4) La silloge poetica si chiude con la poesia “Udite” che è un po’ il tuo manifesto. Nella poesia scrivi “…dove ogni illusione ci è stata concessa di vivere”. E’ l’arte la privilegiata di questa dedica, quell’altro divino dove tutto è concesso?
Sì. È proprio l’arte la musa ispiratrice delle mie parole. Questa poesia la scrissi tempo fa, quando ero intenta a realizzare il mio sito personale www.alessandraangelucci.it.
La frase che tu hai citato è a me molto cara e credo sia vera. Sì, “ l’arte è quell’altrove dove ogni illusione ci è stata concessa di vivere”. Perché l’arte è tutto e il contrario di tutto: è perfezione e distrazione, amore e oblio, passione e tormento, semplicità e sofisticazione, umiliazione e glorificazione.
L’arte è quel luogo altro, quell’altrove appunto, rispetto alla vita reale ed immanente, dove tutto è possibile e dove il genio dell’uomo, in tutte le sue forme può esprimersi nella sua più totale libertà. E credo che sia proprio questo il concetto fondamentale: libertà di essere e di esprimersi, di farsi amare così come si è. Spesso non ci riusciamo e allora l’arte diventa strumento di salvezza, di espressione, di manifestazione dell’essere comunque a questo mondo.

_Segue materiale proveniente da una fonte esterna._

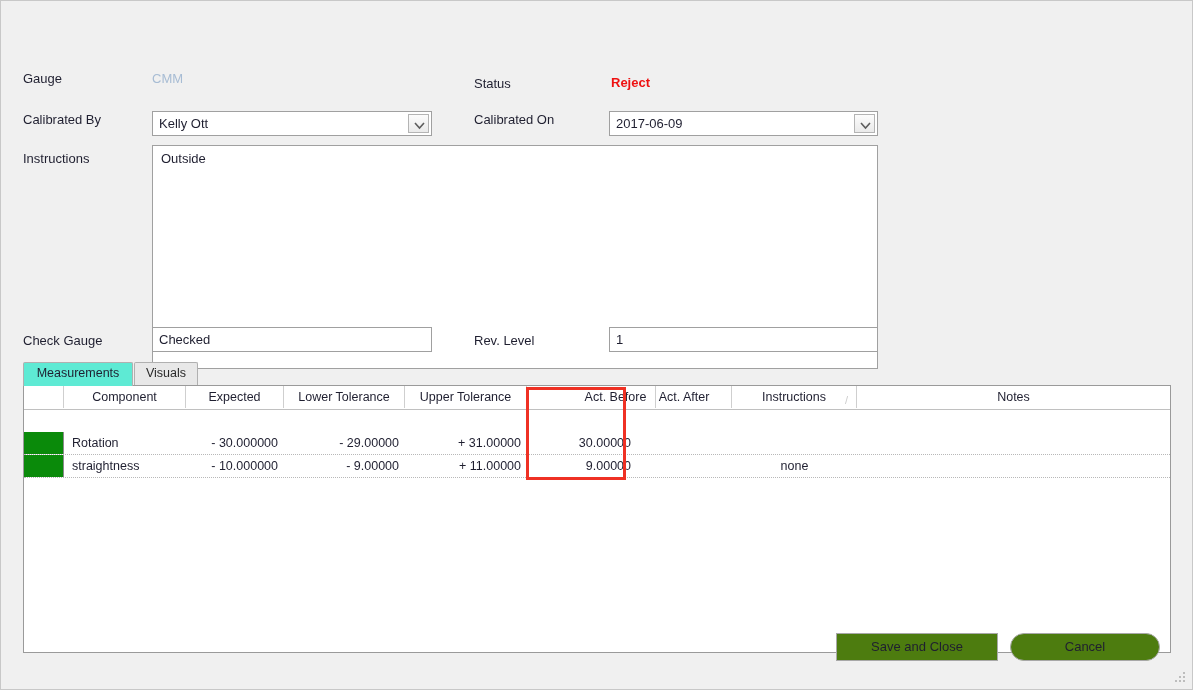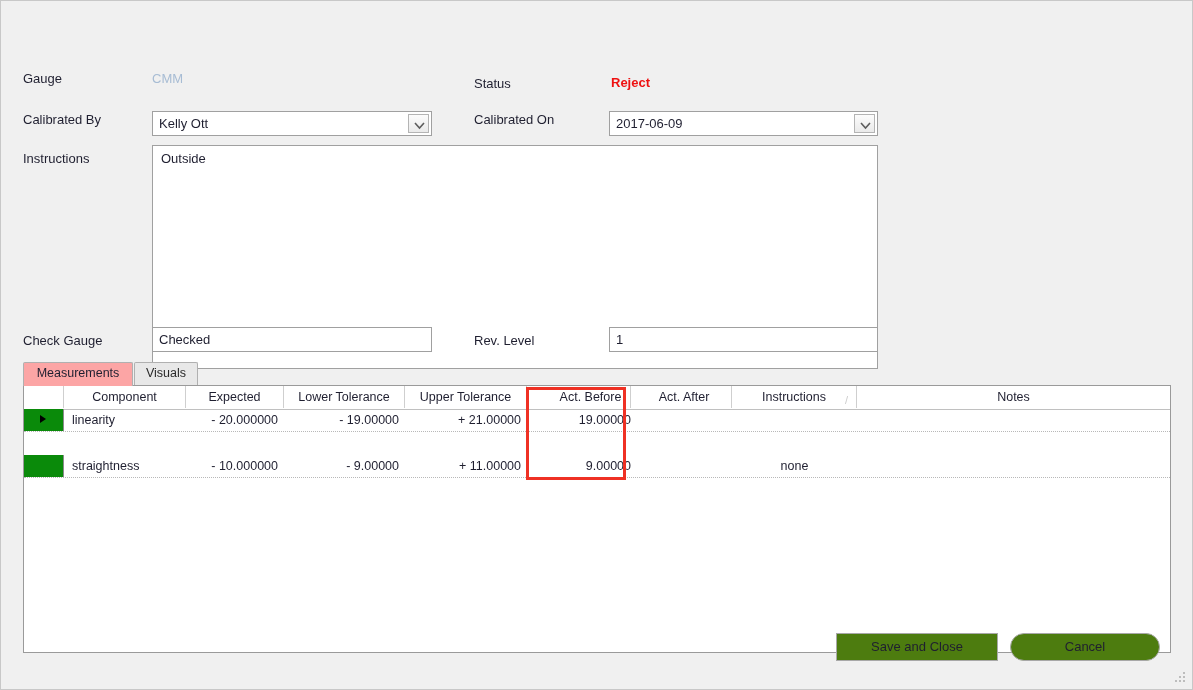"Measurements" .tab.active { background: #fca5a5 -> #5eead4 }
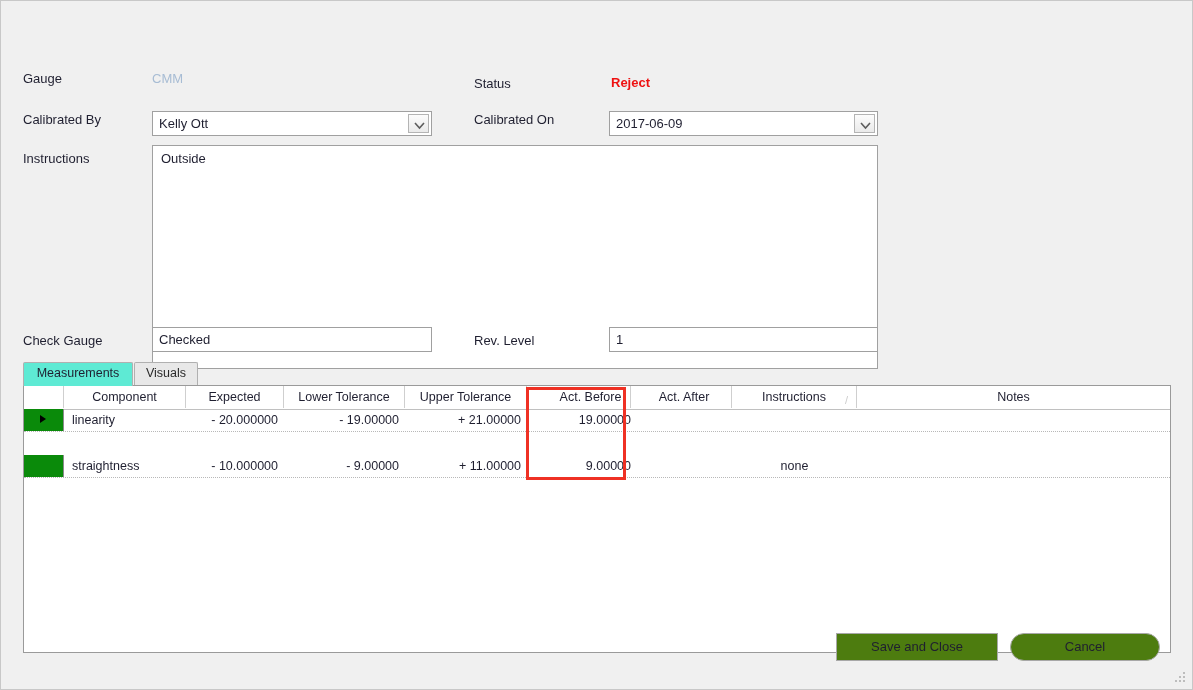"Act. Before" div.hcell { left: 497px -> 522px }
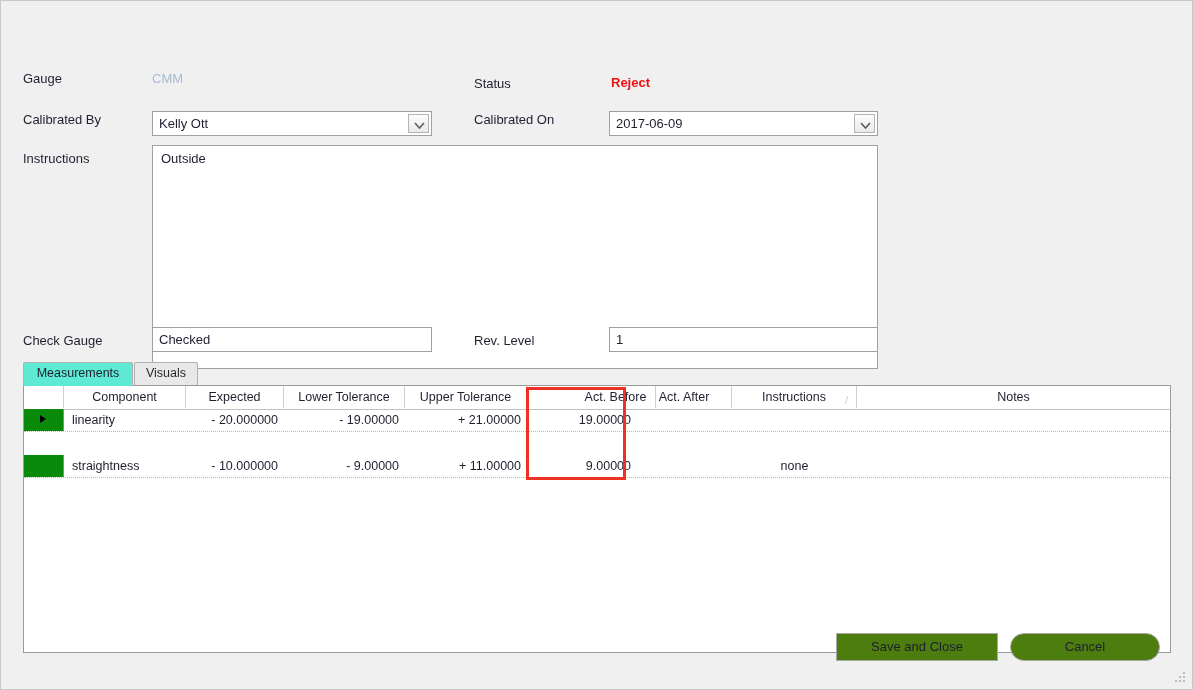"linearity" div.grow { html: <div> <div> <span></span> </div> <div>linearity</div> <div>- 20.000000</div> <div>- 19.00000</div> <div>+ 21.00000</div> <div>19.00000</div> <div></div> <div></div> <div></div> </div> -> none }
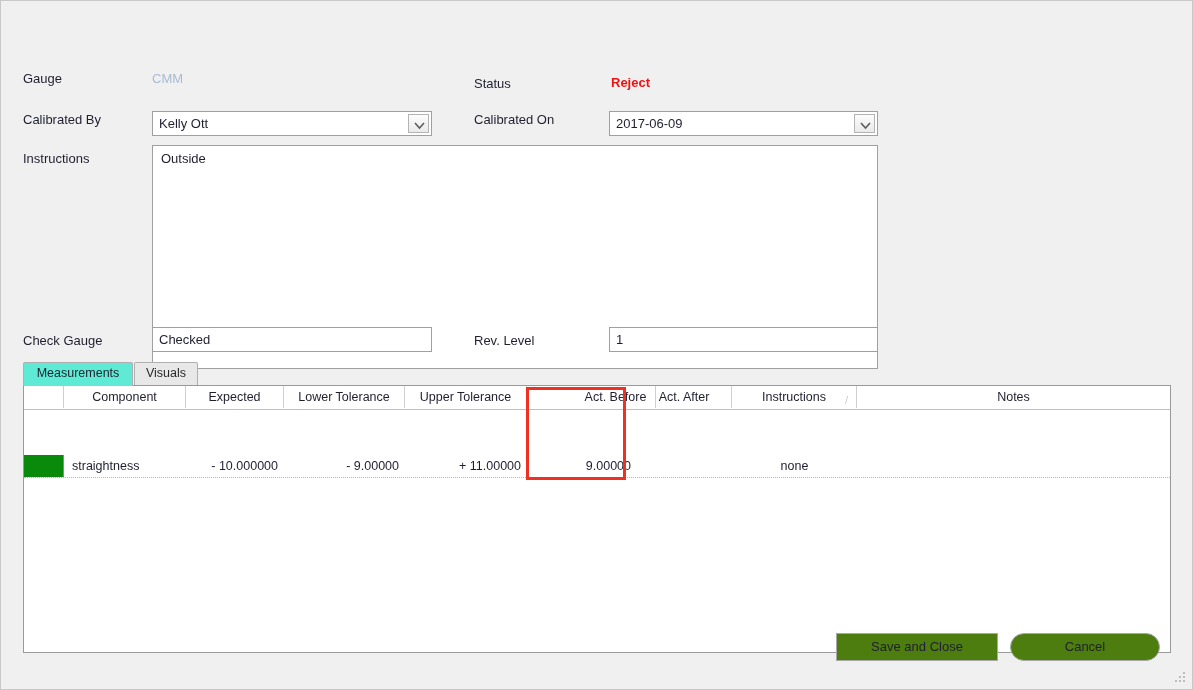"Rotation" div.grow { html: none -> <div> <div></div> <div>Rotation</div> <div>- 30.000000</div> <div>- 29.00000</div> <div>+ 31.00000</div> <div>30.00000</div> <div></div> <div></div> <div></div> </div> }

5) Il tuo libro è un canovaccio di sentimenti, emozioni diverse, stati d’animo. Seguendo il tuo istinto per l’arte, se ti chiedessi di abbinare a tre di questi sentimenti un quadro o una scultura, la tua mente dove ti condurrebbe?
Una bellissima domanda.
Leggere le mie poesie significa percorrere molte strade, lungo le quali si diramano emozioni ed esperienze vissute. Tanti i sentimenti che si rincorrono lungo i versi. Il concetto di libertà, ad esempio, è affrontato in “Carta da zucchero”, “A piedi nudi”, “In volo”, e mi piace pensarlo associato alla scultura conosciuta ai più come “Nike di Samotracia”. Un’opera del III secolo a.c., forse scolpita da un certo Pitocrito, oggi esposta al Museo del Louvre di Parigi.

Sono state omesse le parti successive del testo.